Best Practices for Creating Custom Logs - Part III

Diving Even Deeper

In Part I there was a general overview of custom logs and Part II discussed timestamps and log content. At this point, you have a log that contains a bunch of important data to help you analyze it to gather useful information about your systems. In this final part of this series, you’ll learn about how to organize the data in your logs and how to make sure you properly document it.

Log Syntax

You may have the most descriptive and helpful data in your logs, but it can be very difficult to analyze your logs if you don’t have a defined and structured syntax. There are generally 2 ways to go about structuring your logs.

Key-Value

When it comes to log analysis and parsing your logs, a key-value pair may be the simplest and allow for the most readable format. In our previous example, it may not be the most human-readable format and it may be a little more difficult to find anchors to parse against.You can change the message to be easier to read by humans and easier to parse in a tool like Sumo Logic:

timestamp: 2017-04-10 09:50:32 -0700, username: dan12345, source_ip: 10.0.24.123, method: GET, resource: /checkout/flights/, gateway: credit.payments.io, audit: Success, flights_purchased: 2, value: 241.98

You can take it a step further and structure your logs in a JSON format:

{ timestamp: 2017-04-10 09:50:32 -0700,username: dan12345,source_ip: 10.0.24.123,method: GET,resource: /checkout/flights/,gateway: credit.payments.io,audit: Success,flights_purchased: 2,value: 241.98,}

In Sumo Logic, you have various ways to parse through this type of structure including a basic Parse operator on predictable patterns or even Parse JSON. While it is ideal to use some sort of key-value pairing, it is not always the most efficient as you’re potentially doubling the size of an entry that gets sent and ingested. If you have low log volume, this wouldn’t be an issue; however, if you are generating logs at a high rate, it can become very costly to have log entries of that size.This brings us to the other format, which are delimited logs.

Delimited

Delimited logs are essentially the type of log you built in the previous examples. This means that it’s a set structure to your log format, and different content is broken up by some sort of delimiter.
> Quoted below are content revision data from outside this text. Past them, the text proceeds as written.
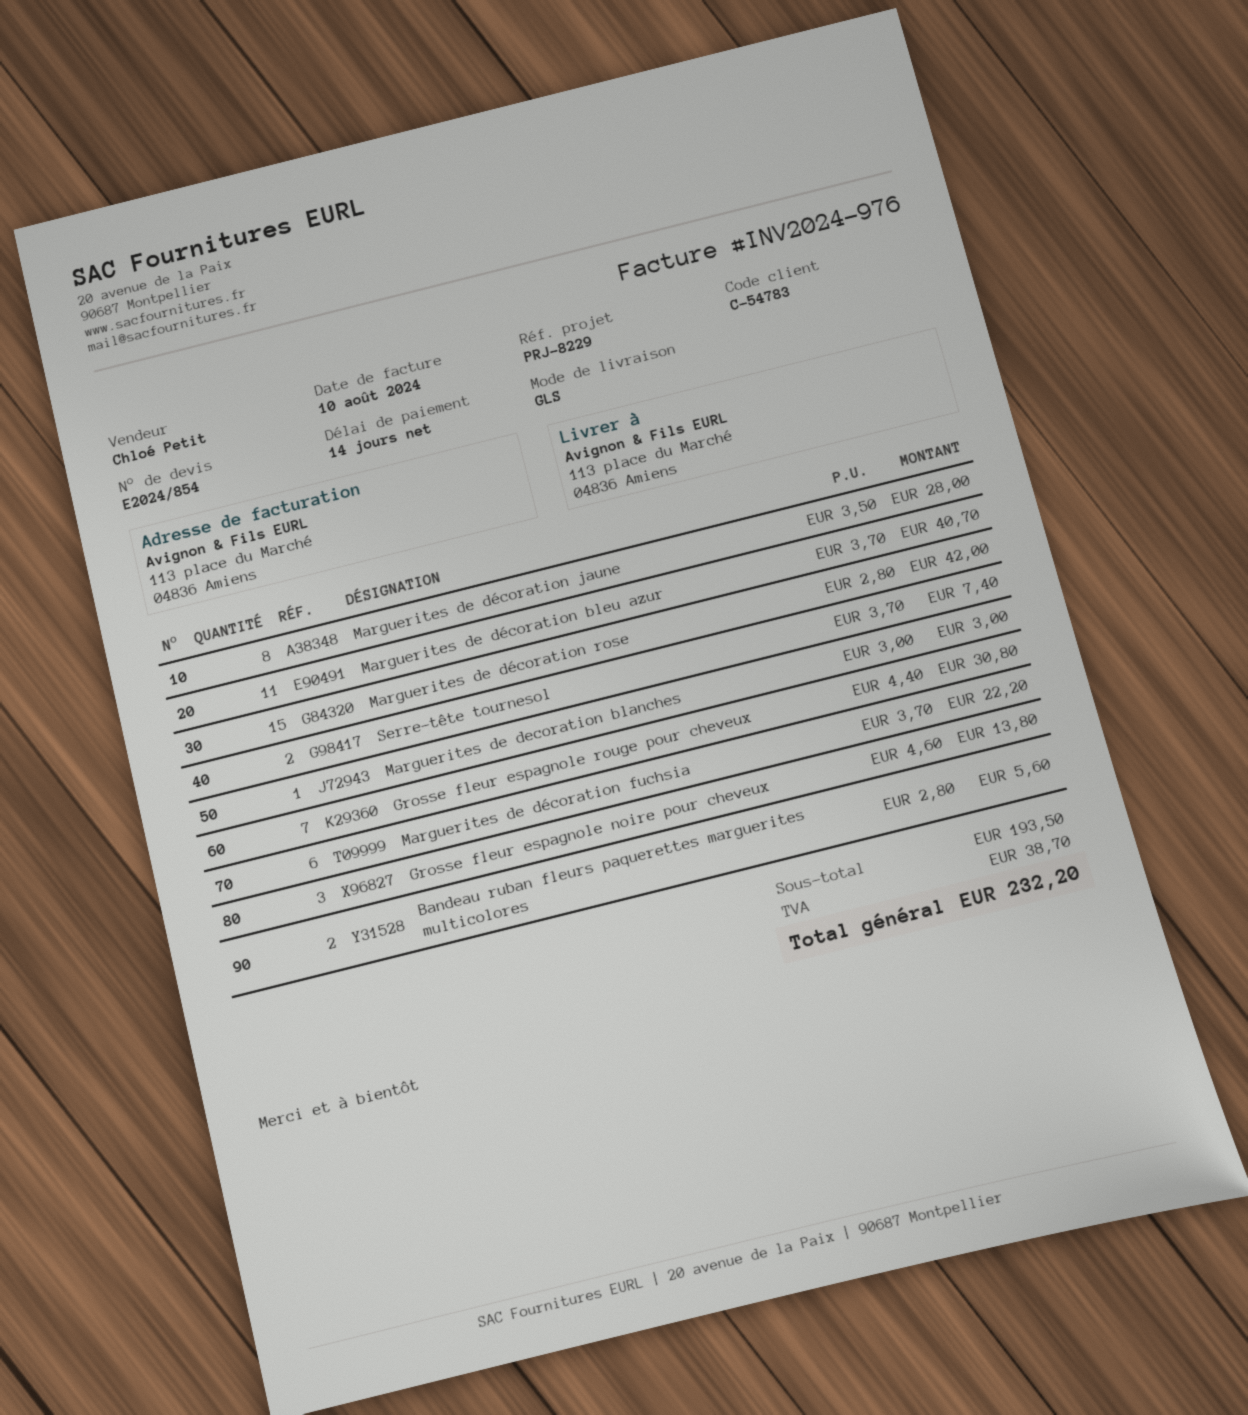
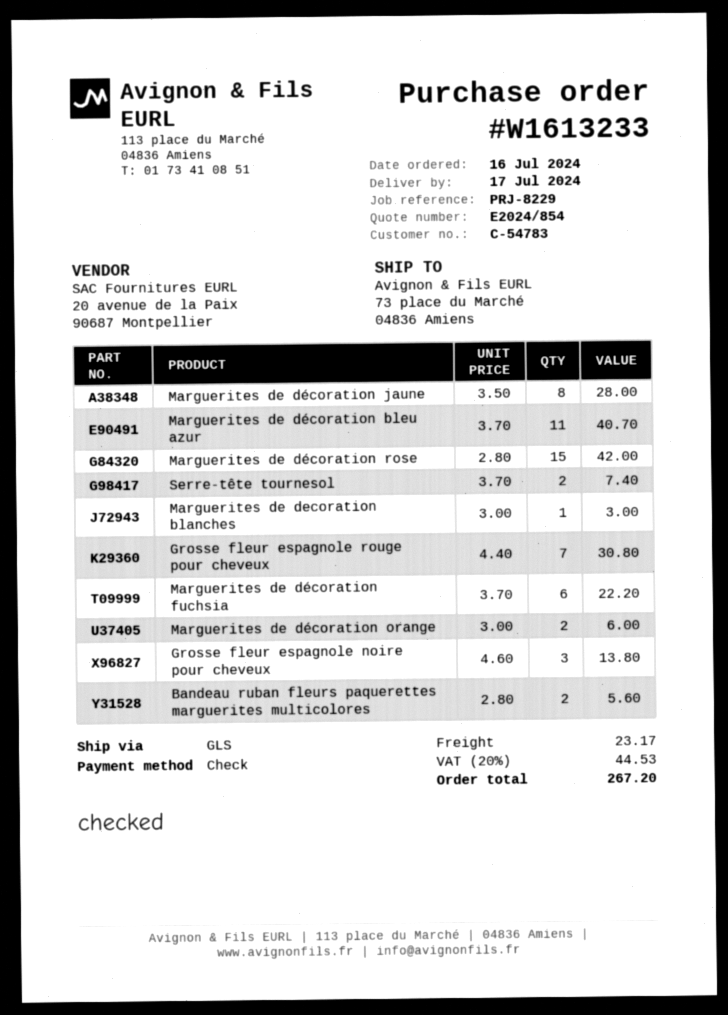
ship to: 113 place du Marché, 04836 Amiens -> 73 place du Marché, 04836 Amiens
Marguerites de décoration orange: none -> 2 x 3.00 = 6.00
shipping: none -> 23.17
tax: 38.70 -> 44.53
total: 232.20 -> 267.20

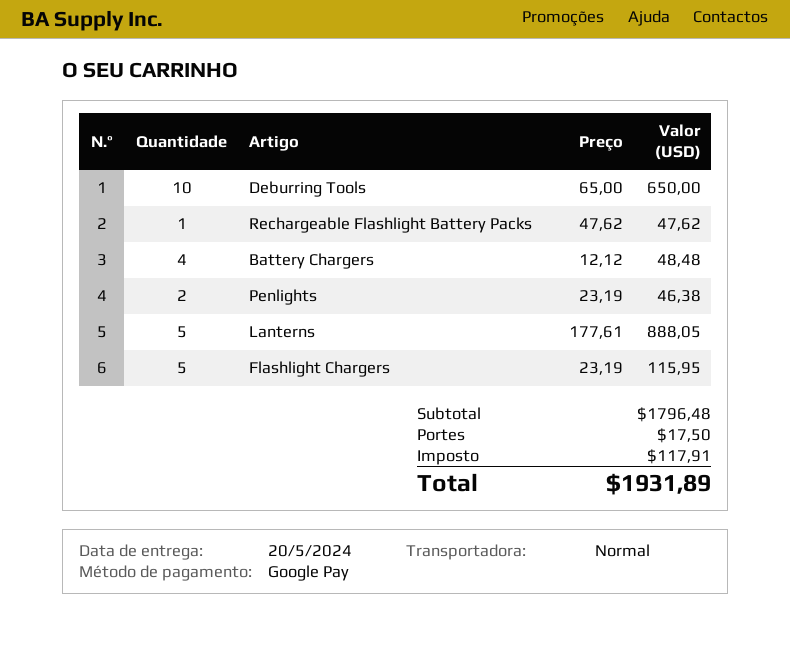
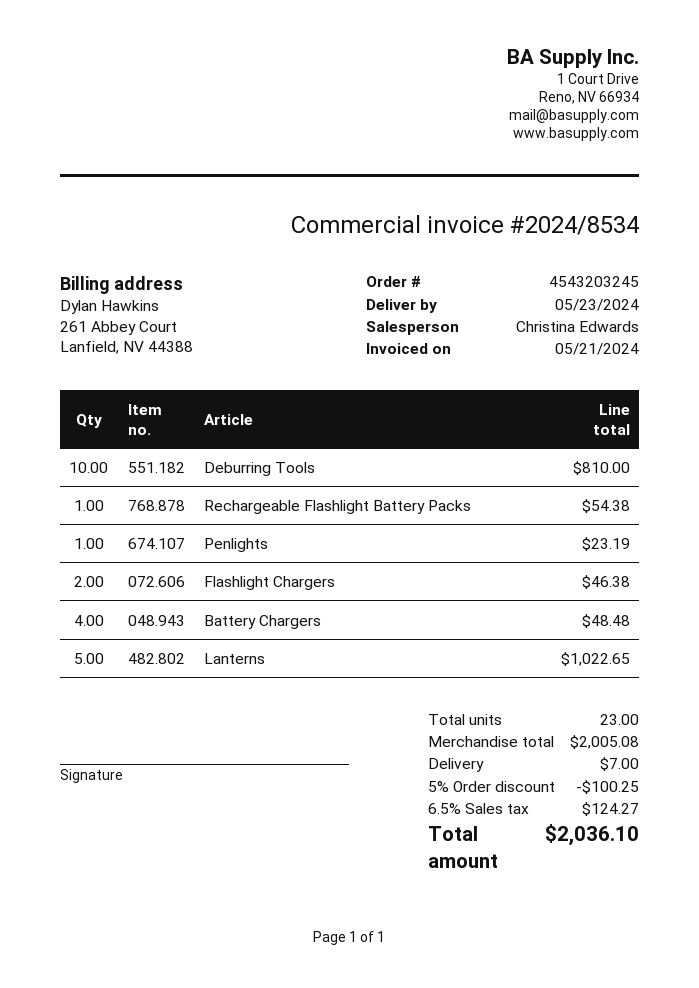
delivery date: 2024-05-20 -> 2024-05-23
Deburring Tools: 10 for 650.00 -> 10 for 810.00
Rechargeable Flashlight Battery Packs: 1 for 47.62 -> 1 for 54.38
Penlights: 2 for 46.38 -> 1 for 23.19
Lanterns: 5 for 888.05 -> 5 for 1022.65
Flashlight Chargers: 5 for 115.95 -> 2 for 46.38
subtotal: 1796.48 -> 2005.08
discount: none -> 5% = 100.25
shipping: 17.50 -> 7.00
tax: 117.91 -> 124.27
total: 1931.89 -> 2036.10

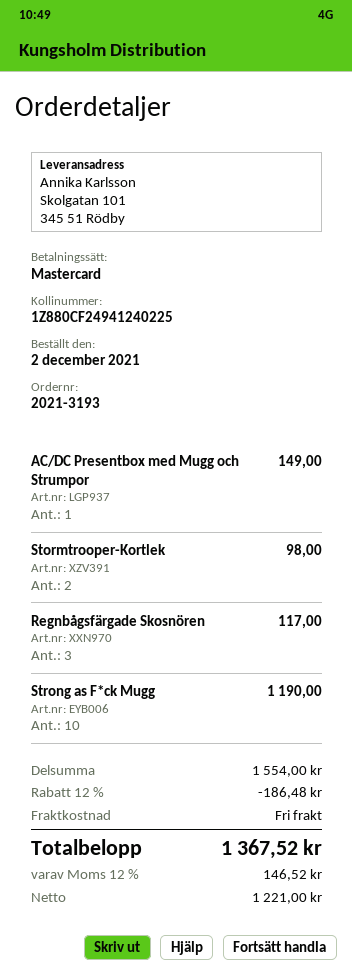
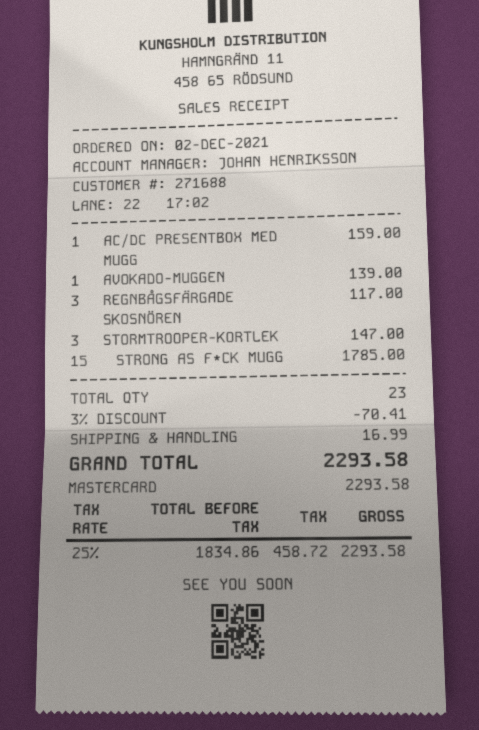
AC/DC Presentbox med Mugg och Strumpor: 1 for 149.00 -> 1 for 159.00
Stormtrooper-Kortlek: 2 for 98.00 -> 3 for 147.00
Strong as F*ck Mugg: 10 for 1190.00 -> 15 for 1785.00
AVOKADO-MUGGEN: none -> 1 for 139.00
discount: 12% = 186.48 -> 3% = 70.41
shipping: 0.00 -> 16.99
net: 1221.00 -> 1834.86
tax: 12% = 146.52 -> 25% = 458.72
total: 1367.52 -> 2293.58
2017-04-10 09:50:32 -0700 dan12345 10.0.24.123 GET /checkout/flights/ credit.payments.io Success 2 241.98

Because of how this example is structured, spaces are the delimiters. To an extent, this is perfectly reasonable. The problem this provides you when parsing is figuring out where fields start and end as you see with the timestamp, though it may be the most efficient and smallest size you can get for this log. If you need to stick with this format, you’ll probably be sticking to regular expressions to parse your logs. This isn’t a problem to some, but others regular expressions can understandably be a challenge.To try and reduce the need for regular expressions, you’ll want to use a unique delimiter. A space can sometimes be one, but it may require us to excessively parse the timestamp. You may want to use a delimiter such as dash, semicolon, comma, or another character (or character pattern) that you can guarantee will never be used in the data of your fields.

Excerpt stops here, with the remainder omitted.